How old is sustainability?

Trying to find a topic for a column of this week, I came up with the idea, that I actually do not know anything about the history of sustainability. Where does this term come from? When was it used for the first time? Or maybe the world without sustainability hasn’t ever existed? I always assumed that sustainability and everything that goes along with this word is a discovery of the past decades, not even centuries. Therefore I questioned myself, why am I so confident about it and if it is really the way I think it is. So, my column for this week would be about the origin of sustainability and its history.

Actually, we can trace the presence of sustainability till the earliest civilizations. According to archeologists the sustainability of past civilization resulted in the ability to resolve arise problems and overcome decline and being able to maintain their needs at the same time. In other words, sustainable decisions were a way to prosperous and long existence for our ancestors (1).

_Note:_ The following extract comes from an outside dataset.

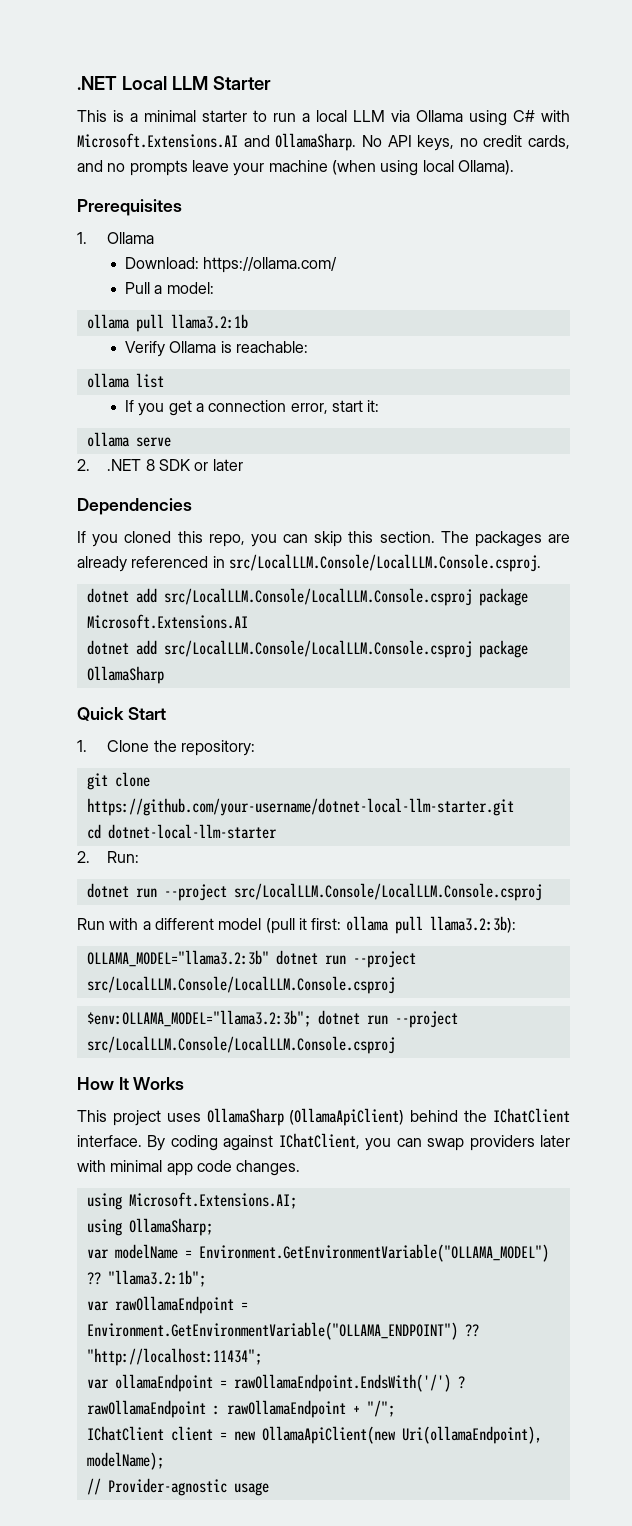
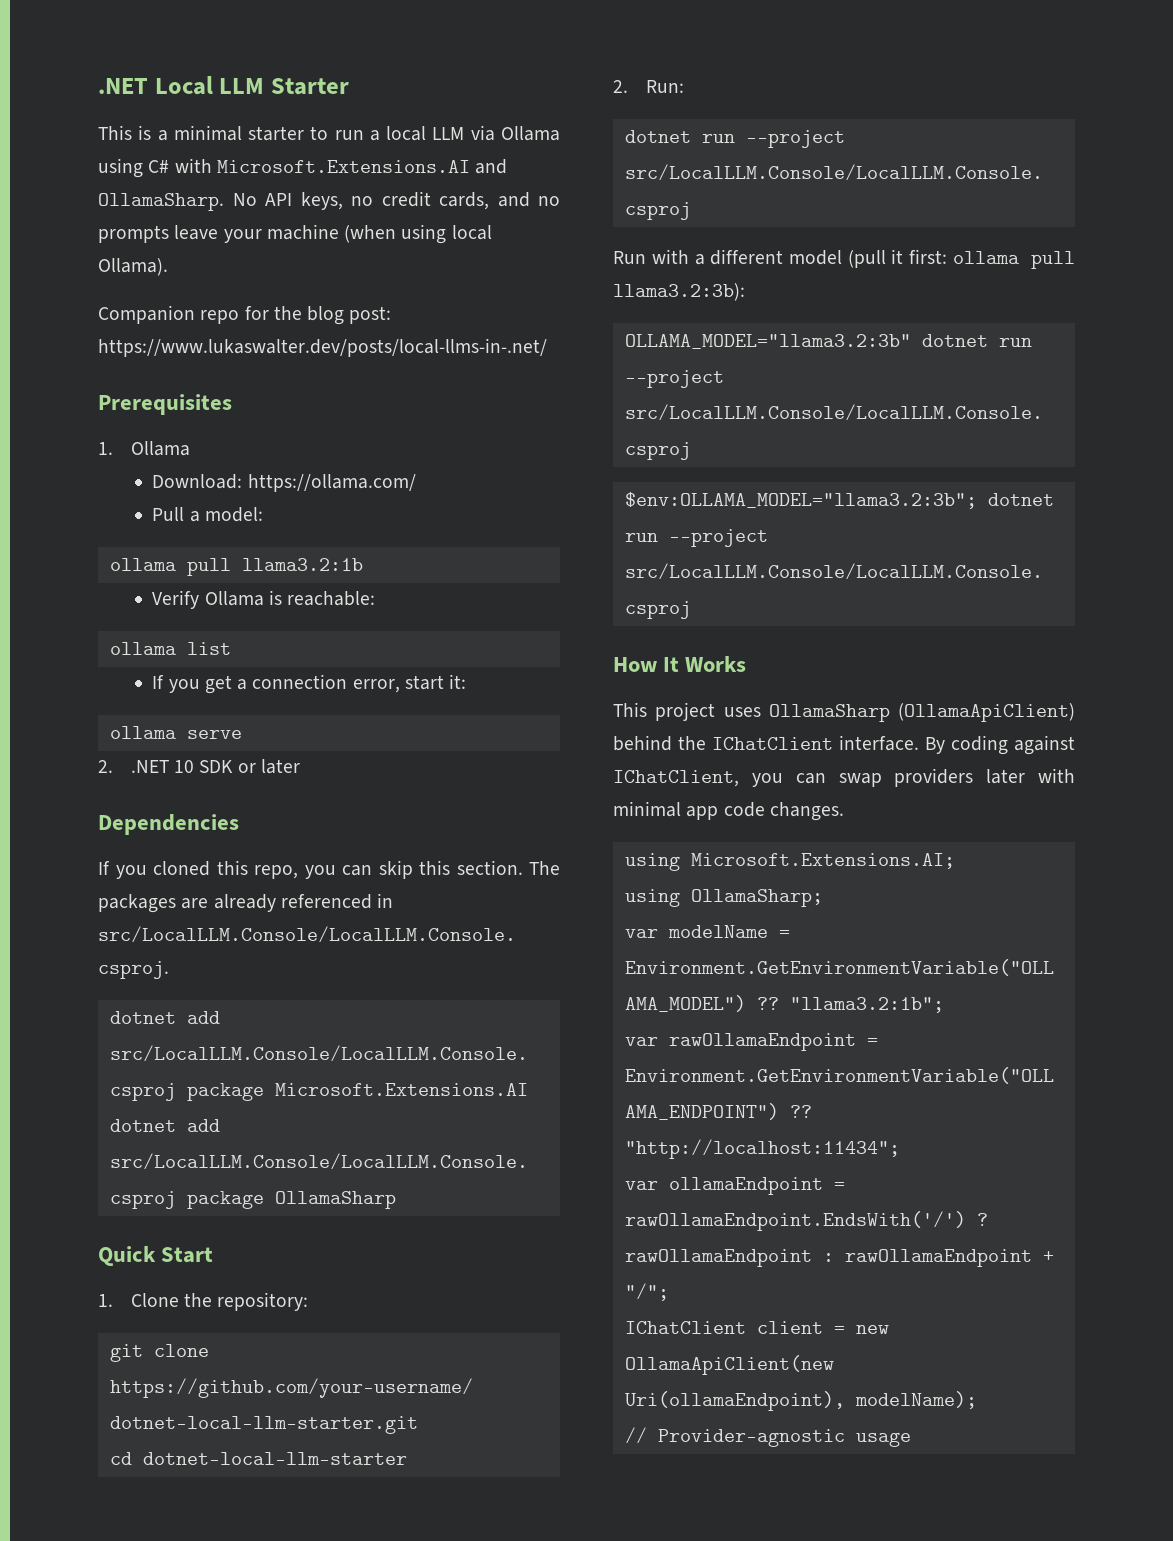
+ Companion repo for the blog post: https://www.lukaswalter.dev/posts/local-llms-in-.net/
- 2. .NET 8 SDK or later
+ 2. .NET 10 SDK or later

The industrial revolution forced the modern society to rely more and more on fossil fuels, because more powerful machines were needed to satisfy the growing demands of the population. This is when the first responses to an increased level of air pollution occurred and initiated the so called ‘environmental movement’. In the middle of the 20th century this movement brought to the light the concerns about the undefined environmental costs of some innovative materials, such as plastics, nuclear energy, pesticides, etc. Since then more and more environmental problems were being looked at. In the report “Our common Future” from 1987 Brundtland Commission used the term sustainable development. This is the most quoted definition of sustainable development: "development that meets the needs of the present without compromising the ability of future generations to meet their own needs.”(2) In the beginning of the 21st century the awareness of the harmful effect of our society has reached global scale. Topics about renewable energy sources, greenhouse effect, urban island effect and many more are not new to us anymore.

Regarding the question about the “age” of sustainability, I would probably state, that sustainability is not new, because being unsustainable leads only to decline. Maybe our approach of today towards sustainability is more scientific and technology based and previous civilizations were sustainable more on the intuitive level. Therefore, it doesn’t matter how it was called or to what extend sustainability existed in human-beings daily lives, because being sustainable is the only way towards the future.

  1. The Origins of sustainability (http://www.webpages.uidaho.edu/sustainability/chapters/ch01/ch01-p01.asp), retrieved on 20-11-2014
  2. United Nations, ‘Report of the World Commission on Environment and Development.’ General Assembly Resolution 42/187, 11 December 1987.